#### Information

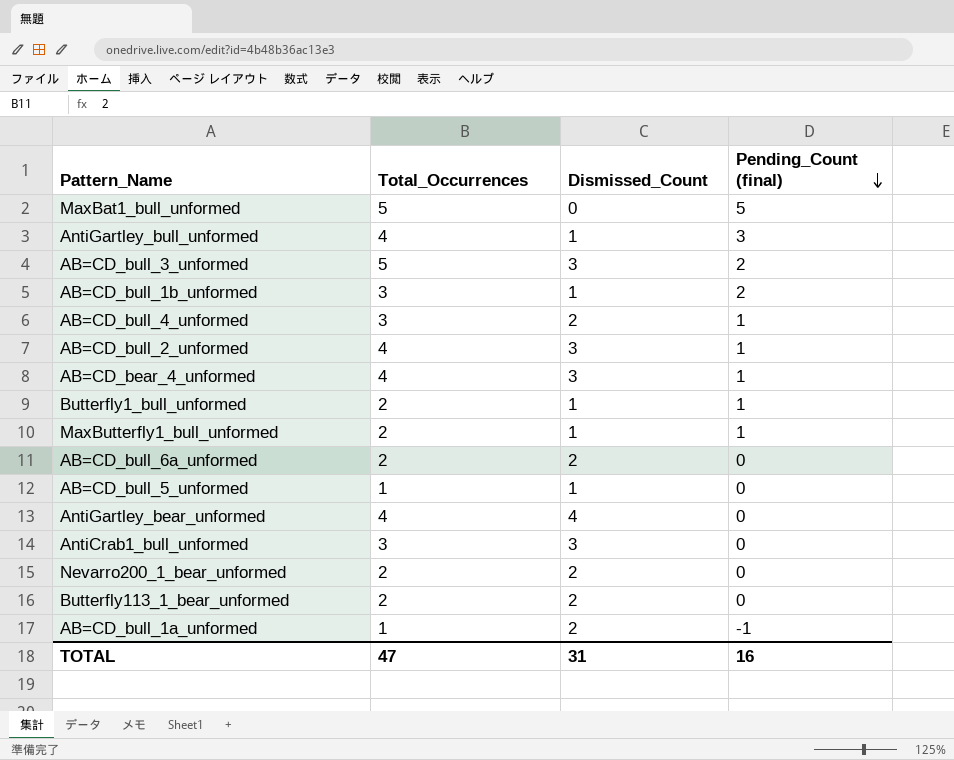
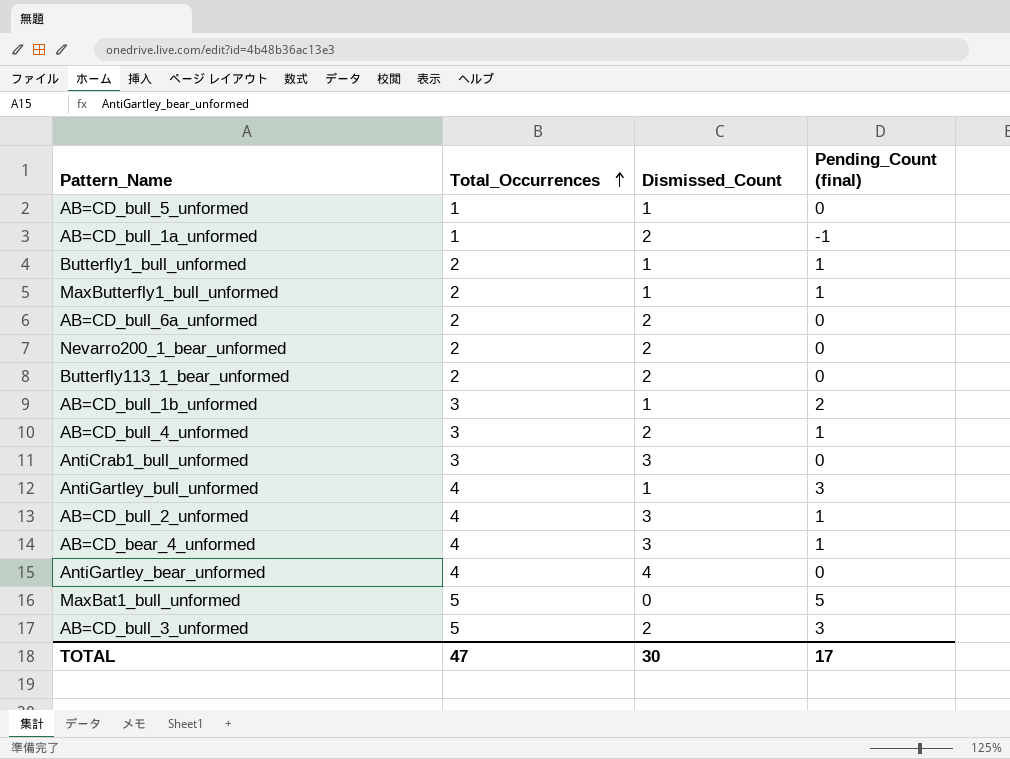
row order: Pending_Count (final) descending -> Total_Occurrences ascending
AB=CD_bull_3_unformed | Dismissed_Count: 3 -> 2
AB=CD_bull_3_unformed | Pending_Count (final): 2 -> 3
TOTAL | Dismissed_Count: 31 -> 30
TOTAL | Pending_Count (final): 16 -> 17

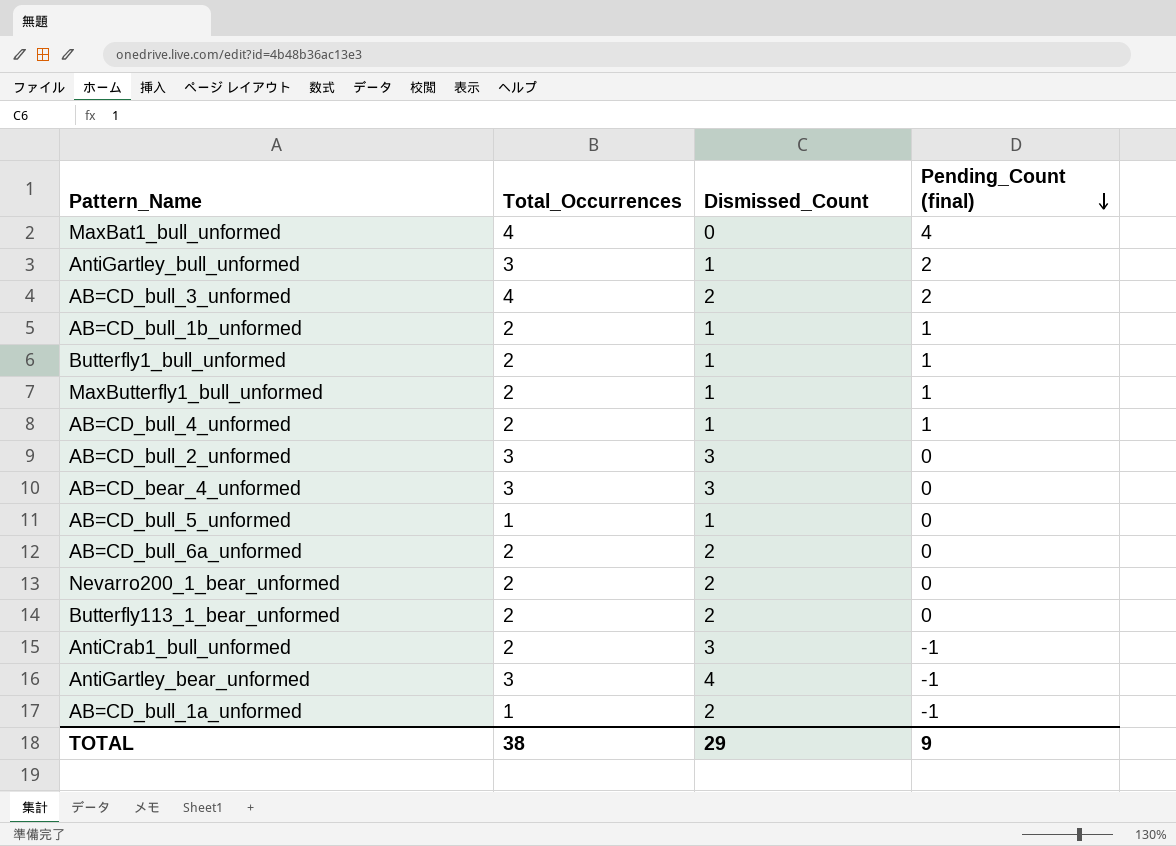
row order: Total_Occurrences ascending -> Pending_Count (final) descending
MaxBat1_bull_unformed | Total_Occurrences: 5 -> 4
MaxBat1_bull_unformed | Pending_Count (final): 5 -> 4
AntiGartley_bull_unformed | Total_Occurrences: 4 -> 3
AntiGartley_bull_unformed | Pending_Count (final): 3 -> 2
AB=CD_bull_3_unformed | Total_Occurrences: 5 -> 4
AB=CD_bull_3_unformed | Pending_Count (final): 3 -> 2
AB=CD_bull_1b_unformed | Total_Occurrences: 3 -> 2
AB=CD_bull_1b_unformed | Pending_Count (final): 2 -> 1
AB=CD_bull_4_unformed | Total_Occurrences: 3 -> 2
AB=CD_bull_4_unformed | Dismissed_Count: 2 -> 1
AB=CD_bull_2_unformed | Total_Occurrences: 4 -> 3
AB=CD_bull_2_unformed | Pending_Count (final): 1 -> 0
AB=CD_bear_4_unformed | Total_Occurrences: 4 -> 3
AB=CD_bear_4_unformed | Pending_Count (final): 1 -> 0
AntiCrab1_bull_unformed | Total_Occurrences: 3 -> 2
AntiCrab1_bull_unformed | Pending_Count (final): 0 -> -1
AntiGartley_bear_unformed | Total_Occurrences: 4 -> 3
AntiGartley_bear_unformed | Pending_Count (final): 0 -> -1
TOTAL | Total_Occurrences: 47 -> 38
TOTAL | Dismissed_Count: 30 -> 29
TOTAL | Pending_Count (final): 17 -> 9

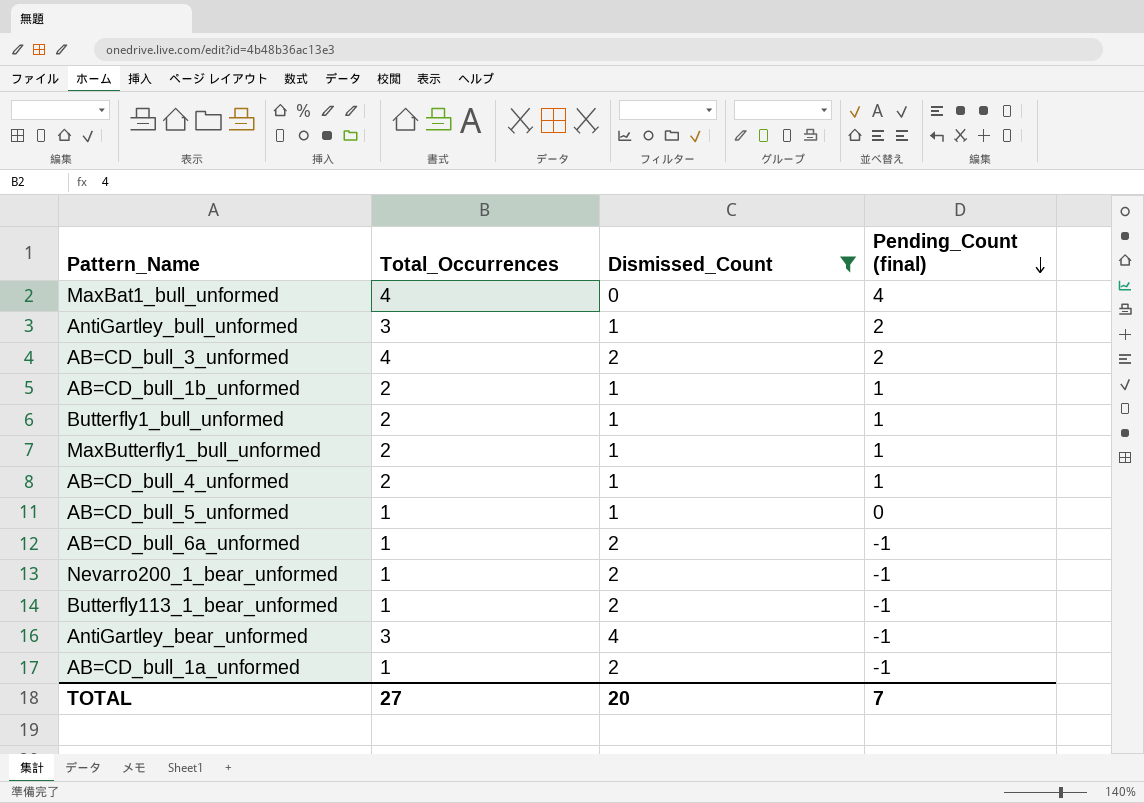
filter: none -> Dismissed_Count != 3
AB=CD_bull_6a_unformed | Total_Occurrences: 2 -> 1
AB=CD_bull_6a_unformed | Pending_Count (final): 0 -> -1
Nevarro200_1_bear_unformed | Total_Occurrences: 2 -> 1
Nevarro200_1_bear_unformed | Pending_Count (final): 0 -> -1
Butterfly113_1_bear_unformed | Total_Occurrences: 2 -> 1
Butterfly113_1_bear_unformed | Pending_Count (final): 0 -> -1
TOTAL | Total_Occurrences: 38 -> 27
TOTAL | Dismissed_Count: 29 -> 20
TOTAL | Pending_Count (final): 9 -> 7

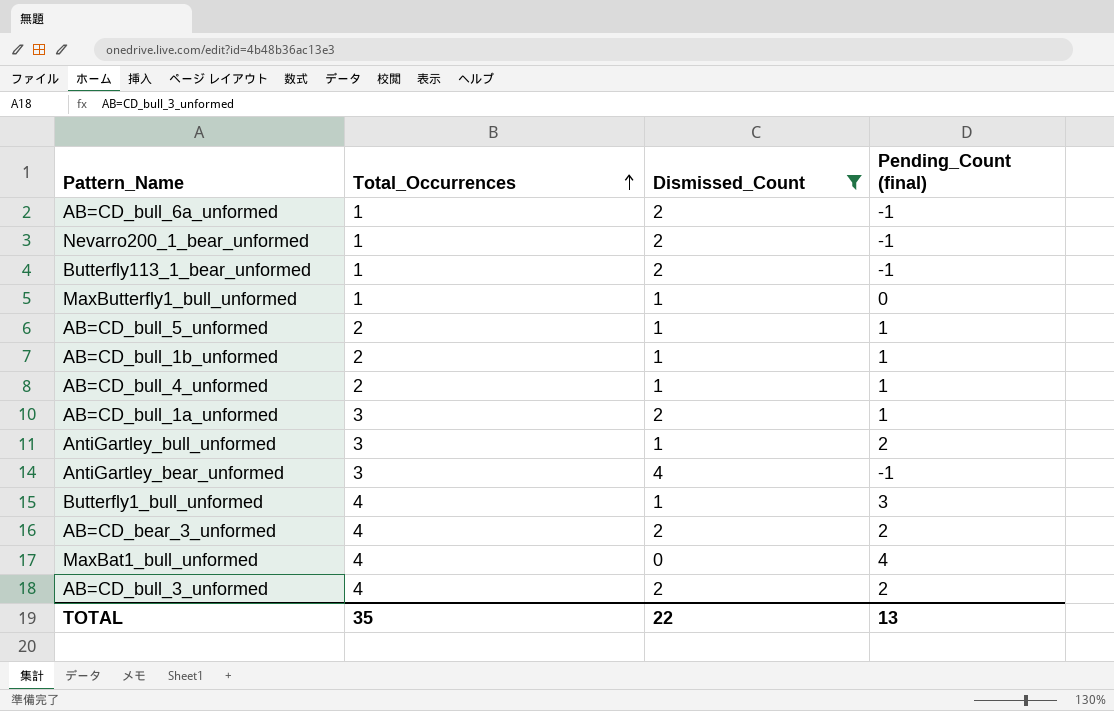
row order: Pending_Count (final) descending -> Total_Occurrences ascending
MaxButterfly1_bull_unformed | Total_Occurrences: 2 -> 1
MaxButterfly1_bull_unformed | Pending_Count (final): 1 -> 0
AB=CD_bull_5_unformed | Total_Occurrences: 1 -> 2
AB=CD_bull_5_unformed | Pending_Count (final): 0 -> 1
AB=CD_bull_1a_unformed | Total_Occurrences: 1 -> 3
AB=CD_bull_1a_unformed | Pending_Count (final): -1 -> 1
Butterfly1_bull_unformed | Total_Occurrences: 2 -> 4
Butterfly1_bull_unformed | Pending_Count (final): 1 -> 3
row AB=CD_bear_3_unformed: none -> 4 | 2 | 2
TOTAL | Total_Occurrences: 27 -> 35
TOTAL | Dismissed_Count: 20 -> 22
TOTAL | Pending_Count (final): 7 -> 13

########

• [Task brief]: Only the lines from the one holding "MaxButterfly1_bull_unformed | Pending_Count" to the end of the listing are to be written out, word for word.

• [Task solution]:
MaxButterfly1_bull_unformed | Pending_Count (final): 1 -> 0
AB=CD_bull_5_unformed | Total_Occurrences: 1 -> 2
AB=CD_bull_5_unformed | Pending_Count (final): 0 -> 1
AB=CD_bull_1a_unformed | Total_Occurrences: 1 -> 3
AB=CD_bull_1a_unformed | Pending_Count (final): -1 -> 1
Butterfly1_bull_unformed | Total_Occurrences: 2 -> 4
Butterfly1_bull_unformed | Pending_Count (final): 1 -> 3
row AB=CD_bear_3_unformed: none -> 4 | 2 | 2
TOTAL | Total_Occurrences: 27 -> 35
TOTAL | Dismissed_Count: 20 -> 22
TOTAL | Pending_Count (final): 7 -> 13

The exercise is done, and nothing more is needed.